DCs are antigen-presenting cells (APCs) capable of activating naive T cells, which facilitate IBD pathogenesis. DC-derived EVs influence IBD progress via immunomodulation. Exosomes from DCs (DC-Exos) treated with IL-10 upregulate the levels of Tregs in the colonic lamina propria and attenuate colitis in a mouse model [34]. Moreover, exosomal miRNAs modulate the immune system in IBD by regulating intestinal immune cell responses. Exosomal miR146a and miR155 enter recipient DCs and mediate the suppression of their target genes [35].

3.2. Intestinal Barrier Modulation

The impairment of the intestinal barrier is a significant contributor to the development and progression of inflammatory bowel disease (IBD). EVs help repair damaged intestinal epithelial barriers and recover gastrointestinal function in patients with IBD. Extracellular vesicles (EVs) have the ability to influence the function of different types of intestinal epithelial cells (IECs) and control the stability of junctional complexes among IECs (Table 1) [36]. DC exosomes recover intestinal barrier function in DSS-induced colitis via exosomal miR-146b, activating the NF-kB signaling pathway [37]. The overexpression of miR-146b activated the NF-κB pathway, improved epithelial barrier function, and relieved intestinal inflammation in DSS-induced colitis mice. miR-146b improves intestinal inflammation by upregulating NF-κB as a result of the decreased expression of siah2, which ubiquitinates TRAF proteins [37]. LncRNA NEAT1 regulates the intestinal epithelial barrier and inhibits inflammatory responses in IBD [38]. Exosomal miR-223 destroys intestinal barrier function and increases intestinal epithelial permeability by inhibiting the TJ-related protein claudin-8 in IECs [39]. IEC accelerates the recovery of intestinal wall function by secreting EVs containing annexin A1 (ANXA1), a protein that activates wound recovery in patients [40]. IEC also releases EVs containing high levels of TGF-β1 to restore immune balance in the inflamed bowel.

3.3. Gut Microbiome Modulation

EVs in host cells participate in the network between the host and intestinal microbes, serving a crucial function in microbial reconstruction.
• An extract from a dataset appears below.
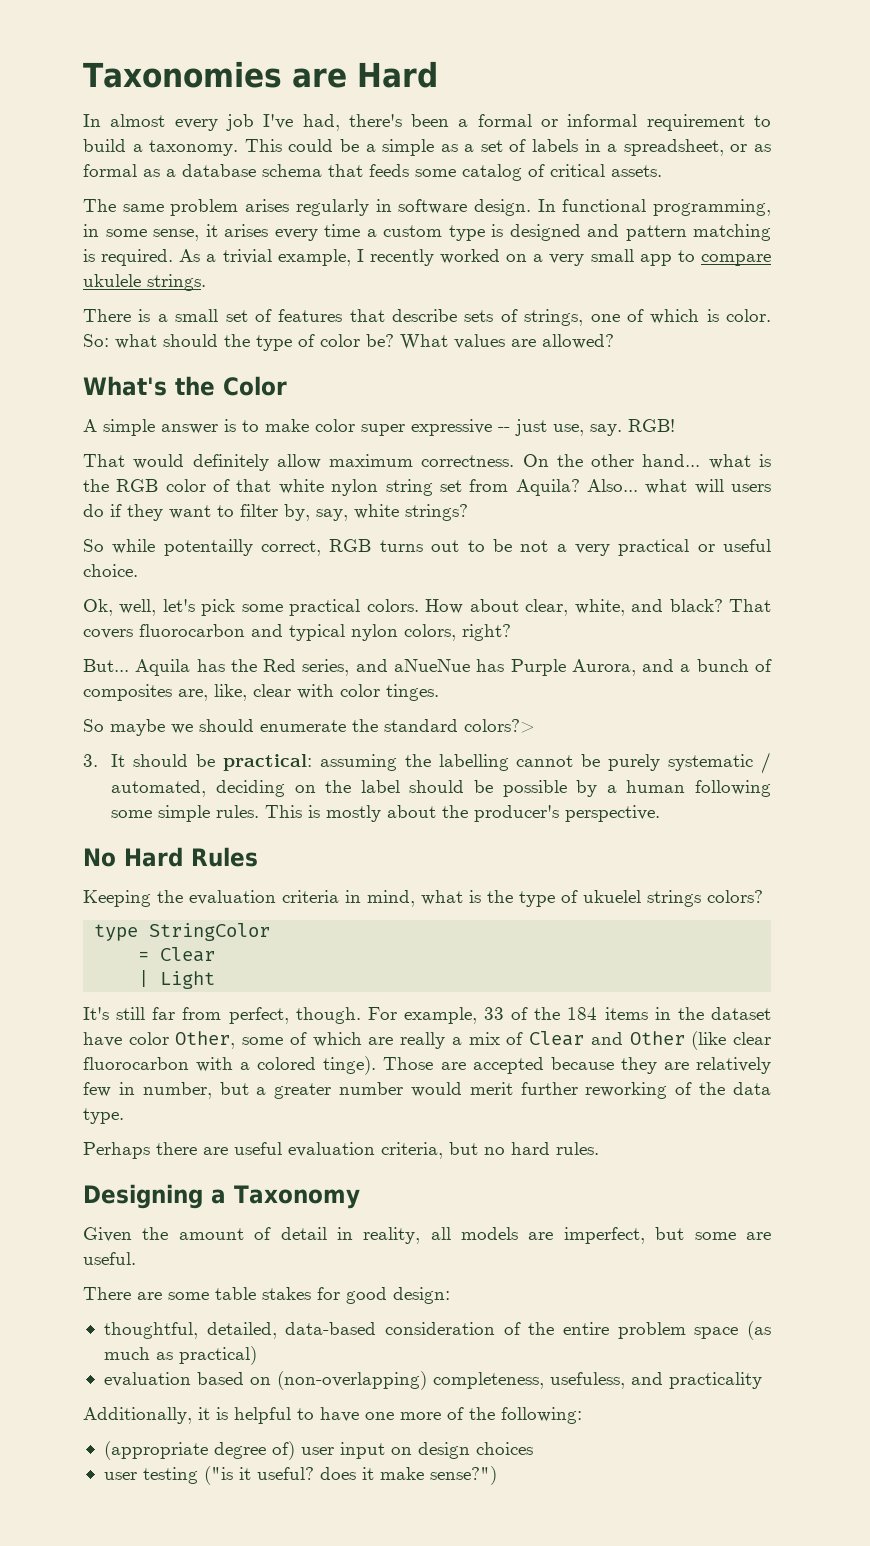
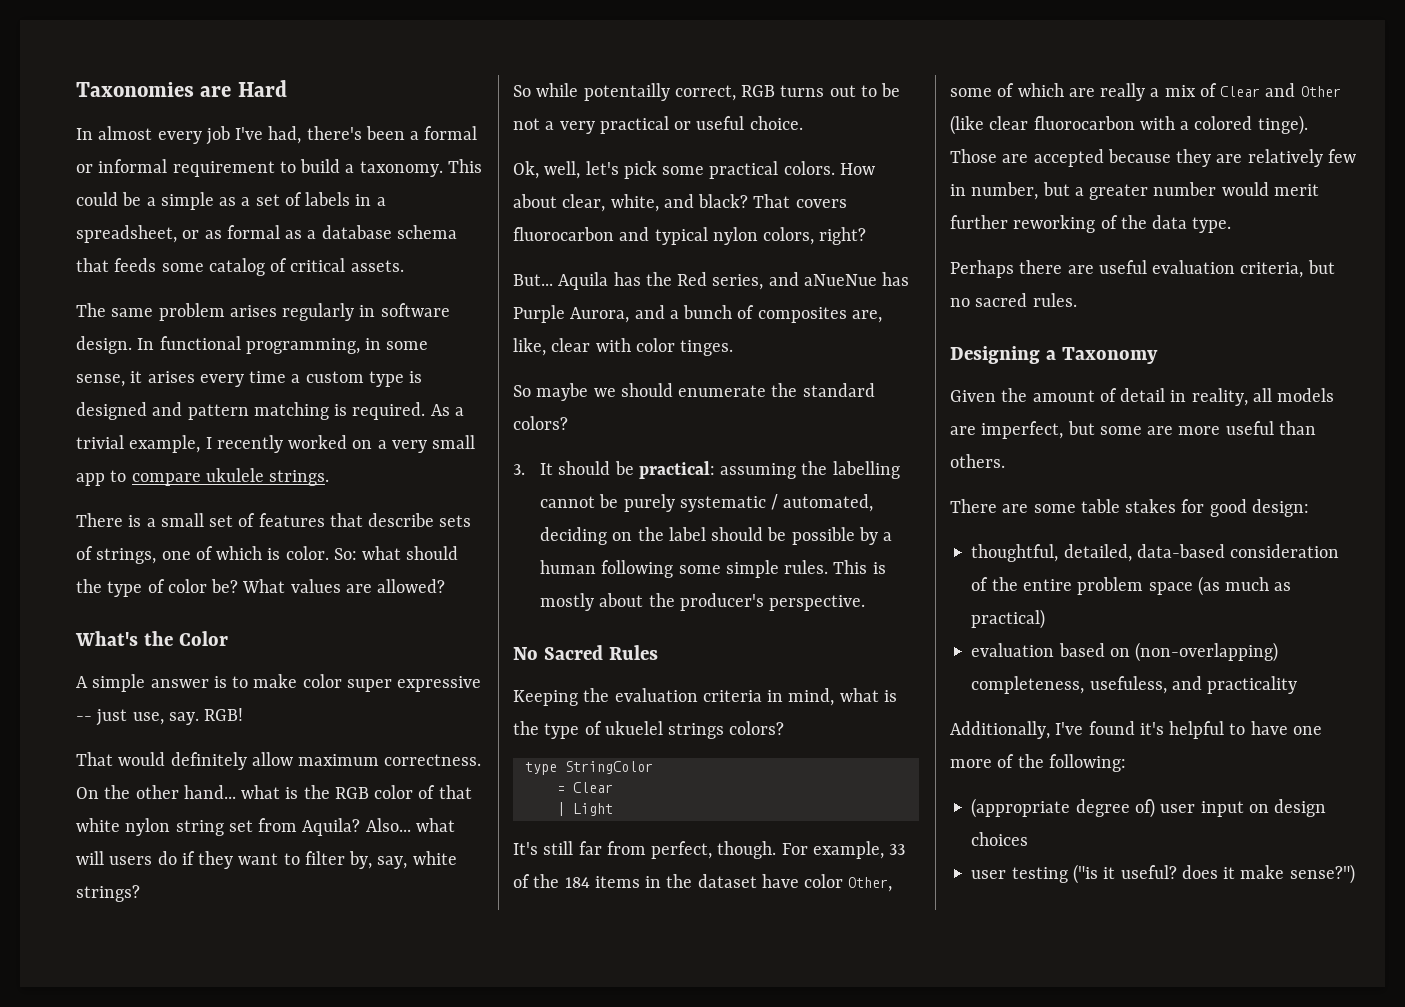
[464,719,535,733] colors?> -> [513,416,568,430] colors?
[124,847,183,867] Hard -> [543,645,603,660] Sacred
[511,1142,550,1155] hard -> [975,293,1028,307] sacred
[83,1252,136,1265] useful. -> [1178,421,1316,435] [950,454,1005,468] more useful than others.
[198,1407,228,1420] it is -> [1055,721,1164,735] I've found it's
Recent studies have found pathways by which altered gut microbiota may affect the development of IBD [41]. For instance, the activity of TLR 2/6 in probiotics is significantly reduced by EVs from TLR 2-deficient mouse sera, leading to microbial dysbiosis [42]. Akkermansia muciniphila-derived EVs can enhance epithelial barrier function and decrease the production of IL-6 by IECs [43]. Lactobacillus plantarum Q7-derived EVs reduce the pro-inflammatory bacteria Proteobacteria and increase the anti-inflammatory bacteria Bifidobacteria and Muribaculaceae, attenuating colitis [44]. Clostridium butyricum-derived EVs also play a role in restoring gut barrier function, normalizing bacterial dysbiosis, and restoring miR-199a-3p expression [45]. Exosomal nucleic acids participate in microbial modulation. miRNAs such as miR-515-5p and miR-1226-5p can enter Fusobacterium nucleatum and Escherichia coli to regulate bacterial gene transcripts and affect bacterial growth [46].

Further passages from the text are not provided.